→ Directions for this task:
Reproduce the listing below word for word and exclude any picture.

→ Records for the exercise:
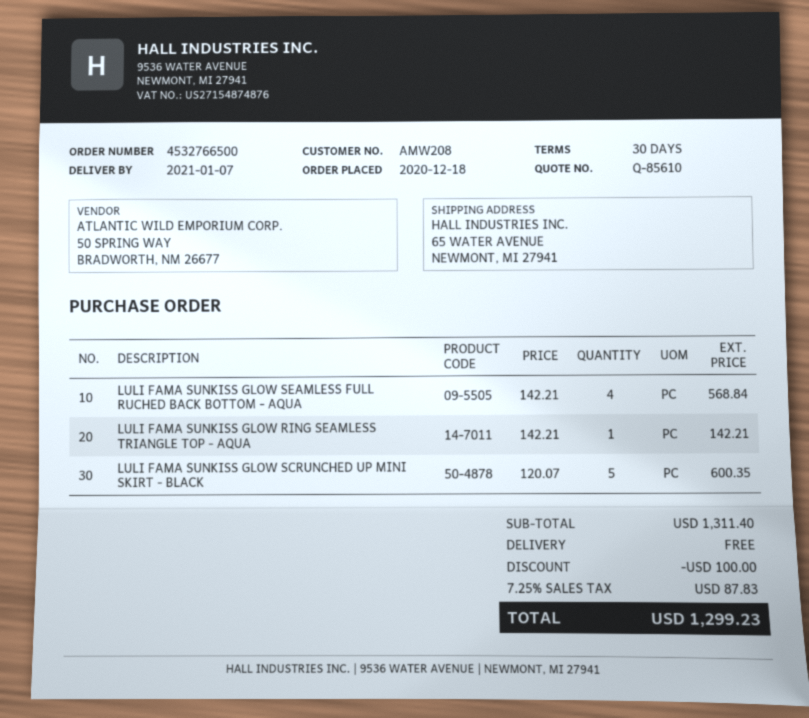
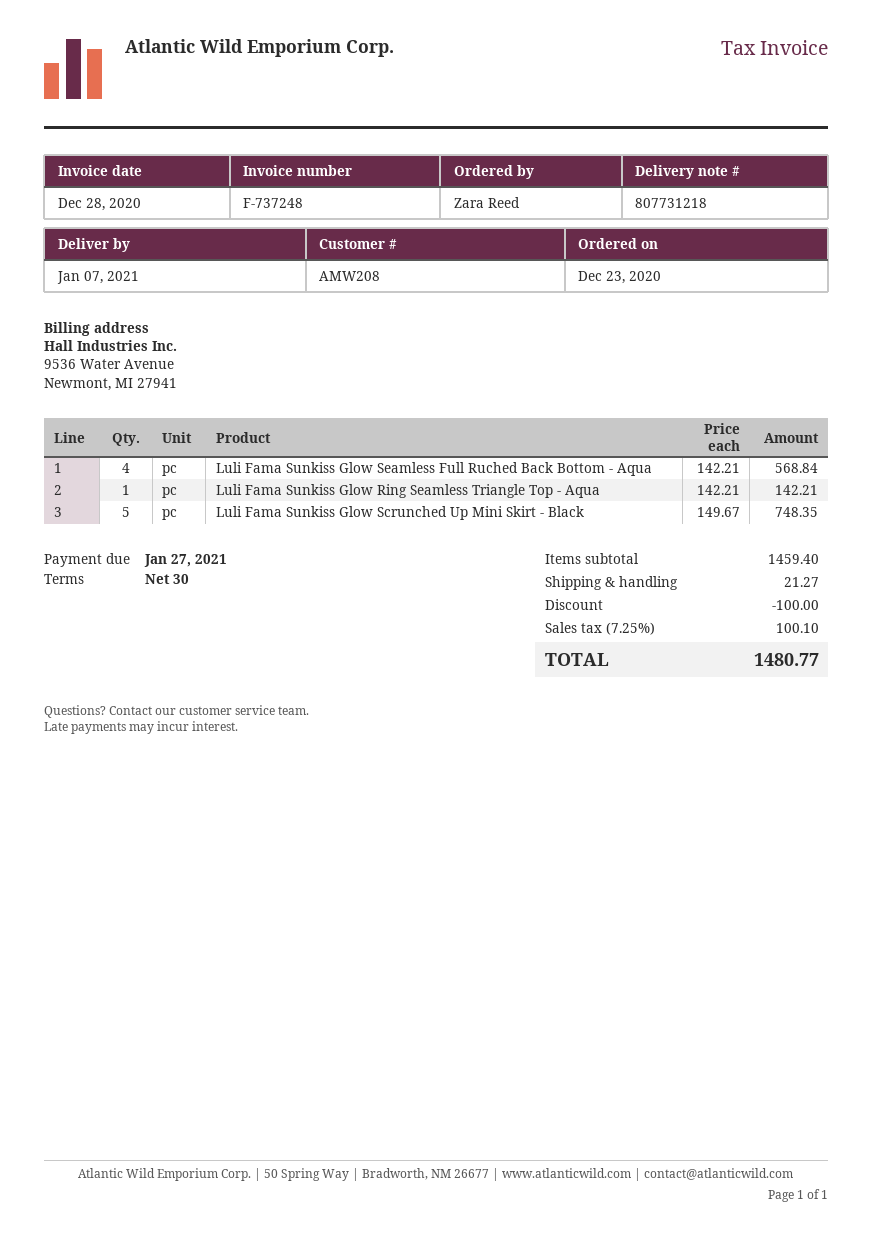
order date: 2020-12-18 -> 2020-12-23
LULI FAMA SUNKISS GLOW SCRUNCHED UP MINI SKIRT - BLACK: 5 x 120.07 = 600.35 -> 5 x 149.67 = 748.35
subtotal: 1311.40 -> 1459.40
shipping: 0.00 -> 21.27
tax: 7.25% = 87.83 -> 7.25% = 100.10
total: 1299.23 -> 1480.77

→ Response to the exercise:
order date: 2020-12-18 -> 2020-12-23
LULI FAMA SUNKISS GLOW SCRUNCHED UP MINI SKIRT - BLACK: 5 x 120.07 = 600.35 -> 5 x 149.67 = 748.35
subtotal: 1311.40 -> 1459.40
shipping: 0.00 -> 21.27
tax: 7.25% = 87.83 -> 7.25% = 100.10
total: 1299.23 -> 1480.77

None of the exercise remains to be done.